Described by Information Commissioner Christopher Graham as "very much a work in progress", the guidance (PDF) issued today directly contradicts suggestions made by the government that anonymous browsing settings could be enough to satisfy the changed rules, due to kick in on 26th May.

"At present, most browser settings are not sophisticated enough to allow you to assume that the user has given their consent to allow your website to set a cookie," the ICO's guidance states. "So, for now we are advising organisations which use cookies or other means of storing information on a user's equipment that they have to gain consent some other way."

The ICO also acknowledges the increased role that smartphones and tablets play in users' online activity, noting that many people now use apps to access online services rather than browser software - so sites will need to look at methods of informing users irrespective of the way they access online services.
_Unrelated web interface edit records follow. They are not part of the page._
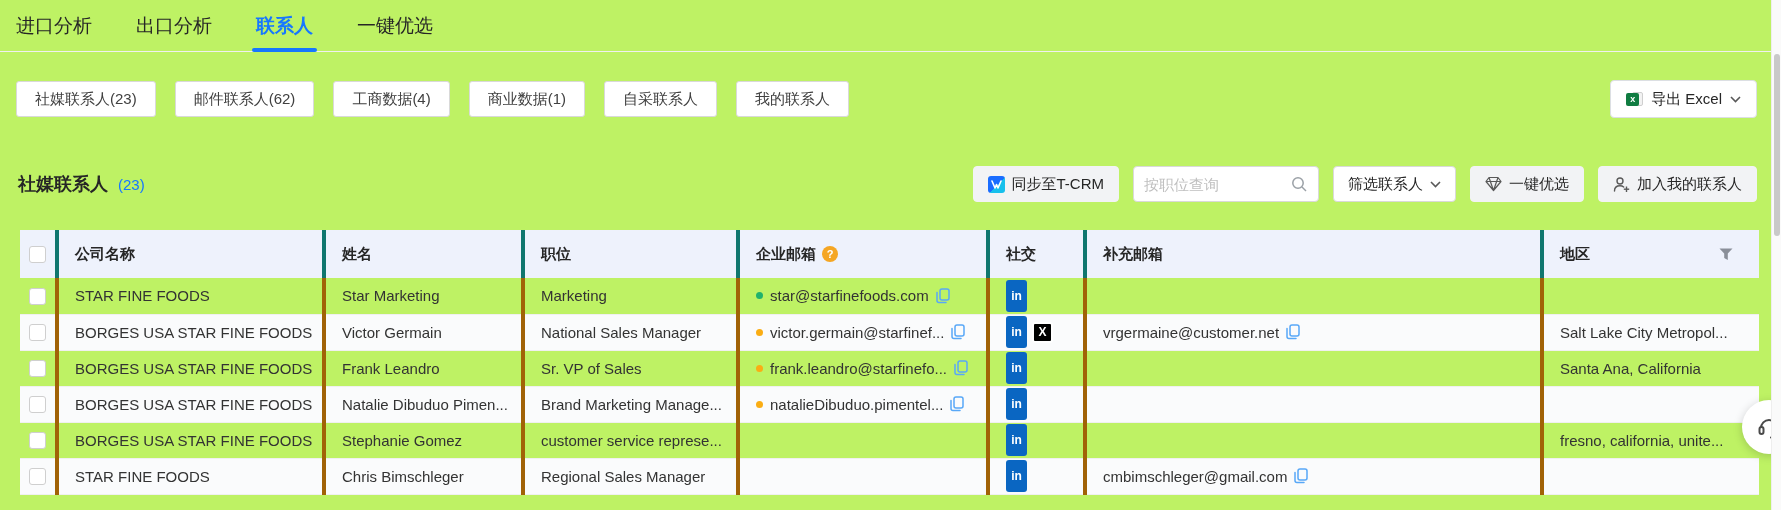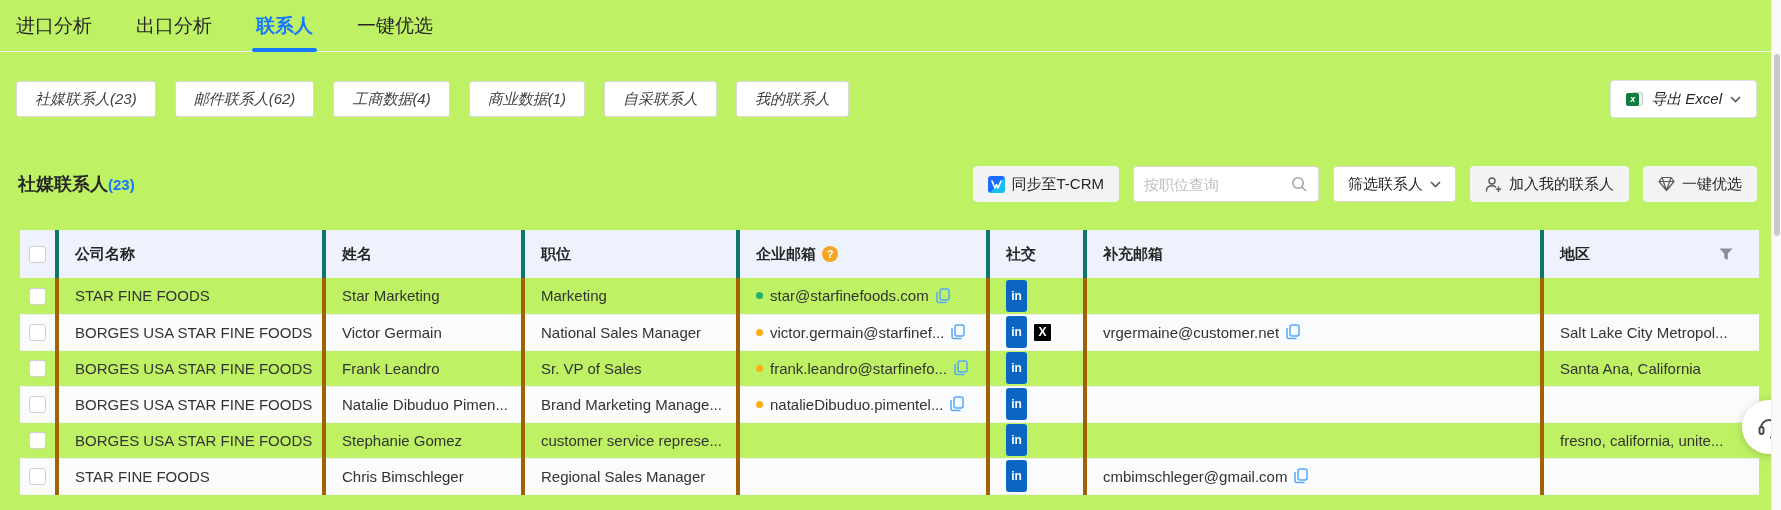"社媒联系人(23)" .chips-row { font-style: italic -> none }
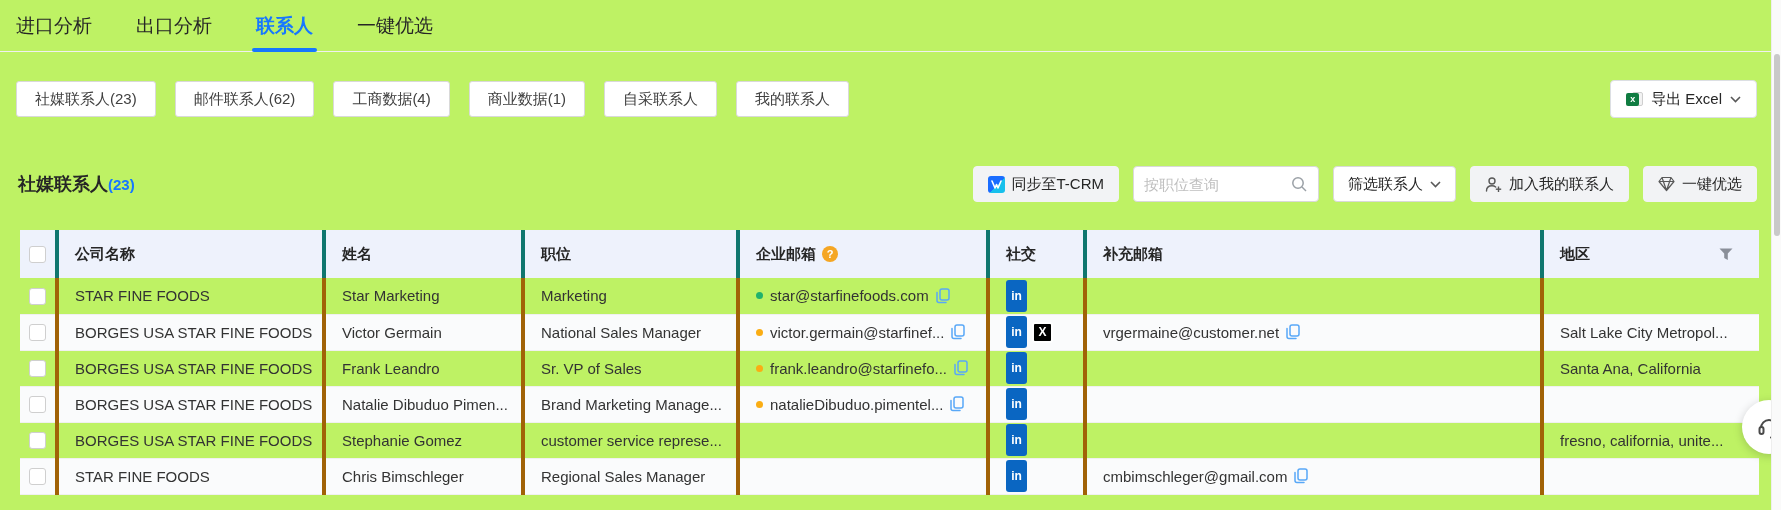"(23)" .section-count { font-weight: 700 -> 400; margin-left: 0 -> 10px }
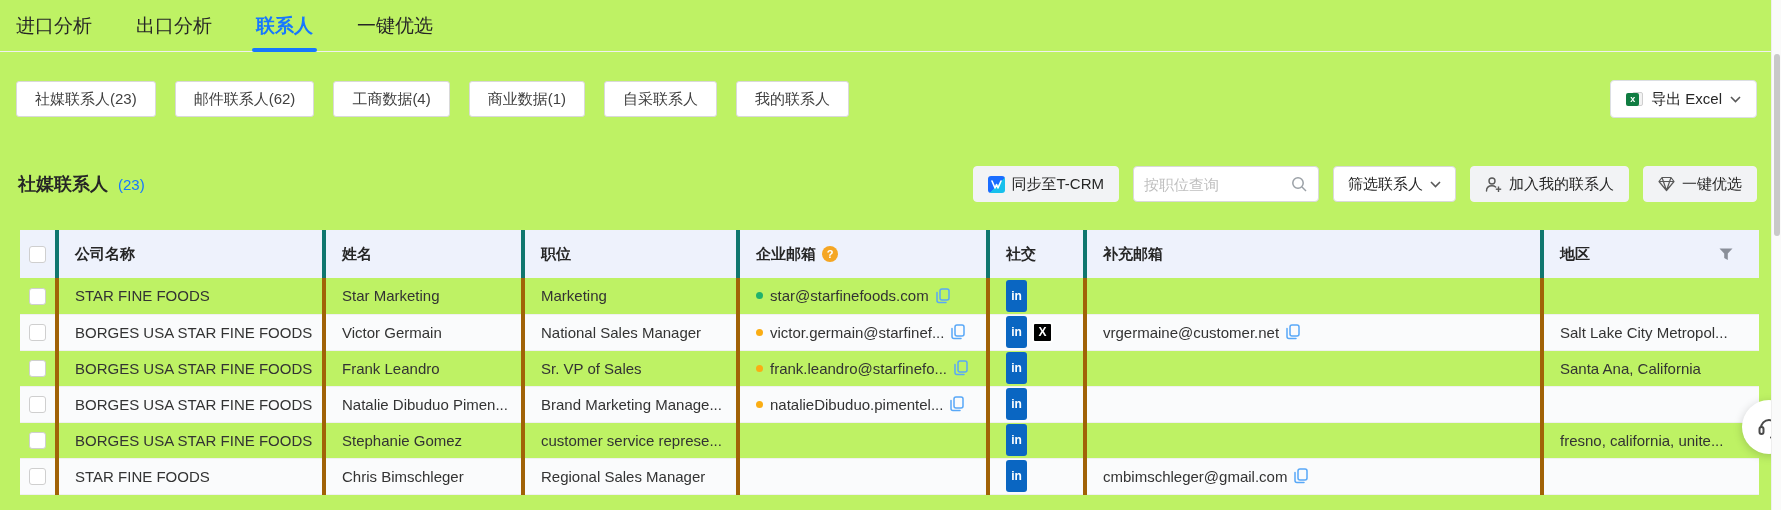"加入我的联系人" div.tb-btn { order: before "一键优选" -> after "一键优选" }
To provide a fool-proof way of informing users that they are being tracked, the ICO suggests alternatives such as pop-up alerts - but admits that these "might well spoil the experience of using a website".

Cookies that are deemed "strictly necessary" for a service that the user has explicitly requested - such as secure logins or checkouts on e-commerce sites - are exempt from the legislation. But for all other purposes - including, for instance, providing customised content on a site's homepage - sites will need to seek the user's consent.

Not that they have to worry about it just yet. Having dropped a few handy hints about compliance, the ICO has restated its intention not to take action against companies that fail to comply. Instead, it plans to investigate sites only after a complaint has been received, and even then it will only ask them to show that they have a "realistic plan to achieve compliance".